Your assignment = Every entry that follows is to be duplicated exactly.

Exercise inputs =
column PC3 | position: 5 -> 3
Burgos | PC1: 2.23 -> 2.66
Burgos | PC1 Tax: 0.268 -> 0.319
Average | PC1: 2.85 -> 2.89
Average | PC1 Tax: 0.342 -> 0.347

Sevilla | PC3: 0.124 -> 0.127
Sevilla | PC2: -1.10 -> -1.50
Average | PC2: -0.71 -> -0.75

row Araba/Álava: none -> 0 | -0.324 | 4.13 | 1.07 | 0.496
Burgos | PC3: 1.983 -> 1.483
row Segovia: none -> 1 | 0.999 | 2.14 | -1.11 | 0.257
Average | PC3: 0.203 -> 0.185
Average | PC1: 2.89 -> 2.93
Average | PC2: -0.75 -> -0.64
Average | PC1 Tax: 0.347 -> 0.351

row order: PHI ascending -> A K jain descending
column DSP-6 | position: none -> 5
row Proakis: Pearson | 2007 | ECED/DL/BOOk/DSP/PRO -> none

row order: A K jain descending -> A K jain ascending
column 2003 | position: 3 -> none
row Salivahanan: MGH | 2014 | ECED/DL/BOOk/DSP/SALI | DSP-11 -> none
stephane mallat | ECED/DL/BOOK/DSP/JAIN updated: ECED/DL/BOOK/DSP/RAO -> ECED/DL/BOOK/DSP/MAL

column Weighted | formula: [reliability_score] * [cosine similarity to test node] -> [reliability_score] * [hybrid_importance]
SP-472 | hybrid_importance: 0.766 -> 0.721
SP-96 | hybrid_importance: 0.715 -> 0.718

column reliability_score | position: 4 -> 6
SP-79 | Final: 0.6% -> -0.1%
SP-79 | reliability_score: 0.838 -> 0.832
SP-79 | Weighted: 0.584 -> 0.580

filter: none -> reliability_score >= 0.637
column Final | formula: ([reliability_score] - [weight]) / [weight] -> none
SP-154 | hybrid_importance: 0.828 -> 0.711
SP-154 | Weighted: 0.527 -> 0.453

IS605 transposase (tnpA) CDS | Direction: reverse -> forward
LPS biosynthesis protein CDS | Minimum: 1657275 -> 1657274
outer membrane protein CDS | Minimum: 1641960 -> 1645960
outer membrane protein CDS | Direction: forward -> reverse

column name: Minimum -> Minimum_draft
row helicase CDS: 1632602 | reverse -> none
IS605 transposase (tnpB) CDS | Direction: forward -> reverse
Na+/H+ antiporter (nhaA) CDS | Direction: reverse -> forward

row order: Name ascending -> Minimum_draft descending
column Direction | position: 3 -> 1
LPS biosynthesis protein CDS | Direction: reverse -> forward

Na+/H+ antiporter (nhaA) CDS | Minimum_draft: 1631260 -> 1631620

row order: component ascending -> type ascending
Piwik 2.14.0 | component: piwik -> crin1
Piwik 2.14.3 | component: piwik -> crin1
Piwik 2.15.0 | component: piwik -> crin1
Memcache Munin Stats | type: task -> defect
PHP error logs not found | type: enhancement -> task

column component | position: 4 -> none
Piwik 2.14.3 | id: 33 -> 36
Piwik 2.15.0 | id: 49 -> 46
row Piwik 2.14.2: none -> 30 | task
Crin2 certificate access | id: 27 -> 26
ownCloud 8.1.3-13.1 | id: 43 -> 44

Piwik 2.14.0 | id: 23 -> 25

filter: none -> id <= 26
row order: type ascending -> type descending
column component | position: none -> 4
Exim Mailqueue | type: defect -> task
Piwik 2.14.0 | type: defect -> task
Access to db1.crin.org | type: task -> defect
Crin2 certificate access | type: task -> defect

Result =
column PC3 | position: 5 -> 3
Burgos | PC1: 2.23 -> 2.66
Burgos | PC1 Tax: 0.268 -> 0.319
Average | PC1: 2.85 -> 2.89
Average | PC1 Tax: 0.342 -> 0.347

Sevilla | PC3: 0.124 -> 0.127
Sevilla | PC2: -1.10 -> -1.50
Average | PC2: -0.71 -> -0.75

row Araba/Álava: none -> 0 | -0.324 | 4.13 | 1.07 | 0.496
Burgos | PC3: 1.983 -> 1.483
row Segovia: none -> 1 | 0.999 | 2.14 | -1.11 | 0.257
Average | PC3: 0.203 -> 0.185
Average | PC1: 2.89 -> 2.93
Average | PC2: -0.75 -> -0.64
Average | PC1 Tax: 0.347 -> 0.351

row order: PHI ascending -> A K jain descending
column DSP-6 | position: none -> 5
row Proakis: Pearson | 2007 | ECED/DL/BOOk/DSP/PRO -> none

row order: A K jain descending -> A K jain ascending
column 2003 | position: 3 -> none
row Salivahanan: MGH | 2014 | ECED/DL/BOOk/DSP/SALI | DSP-11 -> none
stephane mallat | ECED/DL/BOOK/DSP/JAIN updated: ECED/DL/BOOK/DSP/RAO -> ECED/DL/BOOK/DSP/MAL

column Weighted | formula: [reliability_score] * [cosine similarity to test node] -> [reliability_score] * [hybrid_importance]
SP-472 | hybrid_importance: 0.766 -> 0.721
SP-96 | hybrid_importance: 0.715 -> 0.718

column reliability_score | position: 4 -> 6
SP-79 | Final: 0.6% -> -0.1%
SP-79 | reliability_score: 0.838 -> 0.832
SP-79 | Weighted: 0.584 -> 0.580

filter: none -> reliability_score >= 0.637
column Final | formula: ([reliability_score] - [weight]) / [weight] -> none
SP-154 | hybrid_importance: 0.828 -> 0.711
SP-154 | Weighted: 0.527 -> 0.453

IS605 transposase (tnpA) CDS | Direction: reverse -> forward
LPS biosynthesis protein CDS | Minimum: 1657275 -> 1657274
outer membrane protein CDS | Minimum: 1641960 -> 1645960
outer membrane protein CDS | Direction: forward -> reverse

column name: Minimum -> Minimum_draft
row helicase CDS: 1632602 | reverse -> none
IS605 transposase (tnpB) CDS | Direction: forward -> reverse
Na+/H+ antiporter (nhaA) CDS | Direction: reverse -> forward

row order: Name ascending -> Minimum_draft descending
column Direction | position: 3 -> 1
LPS biosynthesis protein CDS | Direction: reverse -> forward

Na+/H+ antiporter (nhaA) CDS | Minimum_draft: 1631260 -> 1631620

row order: component ascending -> type ascending
Piwik 2.14.0 | component: piwik -> crin1
Piwik 2.14.3 | component: piwik -> crin1
Piwik 2.15.0 | component: piwik -> crin1
Memcache Munin Stats | type: task -> defect
PHP error logs not found | type: enhancement -> task

column component | position: 4 -> none
Piwik 2.14.3 | id: 33 -> 36
Piwik 2.15.0 | id: 49 -> 46
row Piwik 2.14.2: none -> 30 | task
Crin2 certificate access | id: 27 -> 26
ownCloud 8.1.3-13.1 | id: 43 -> 44

Piwik 2.14.0 | id: 23 -> 25

filter: none -> id <= 26
row order: type ascending -> type descending
column component | position: none -> 4
Exim Mailqueue | type: defect -> task
Piwik 2.14.0 | type: defect -> task
Access to db1.crin.org | type: task -> defect
Crin2 certificate access | type: task -> defect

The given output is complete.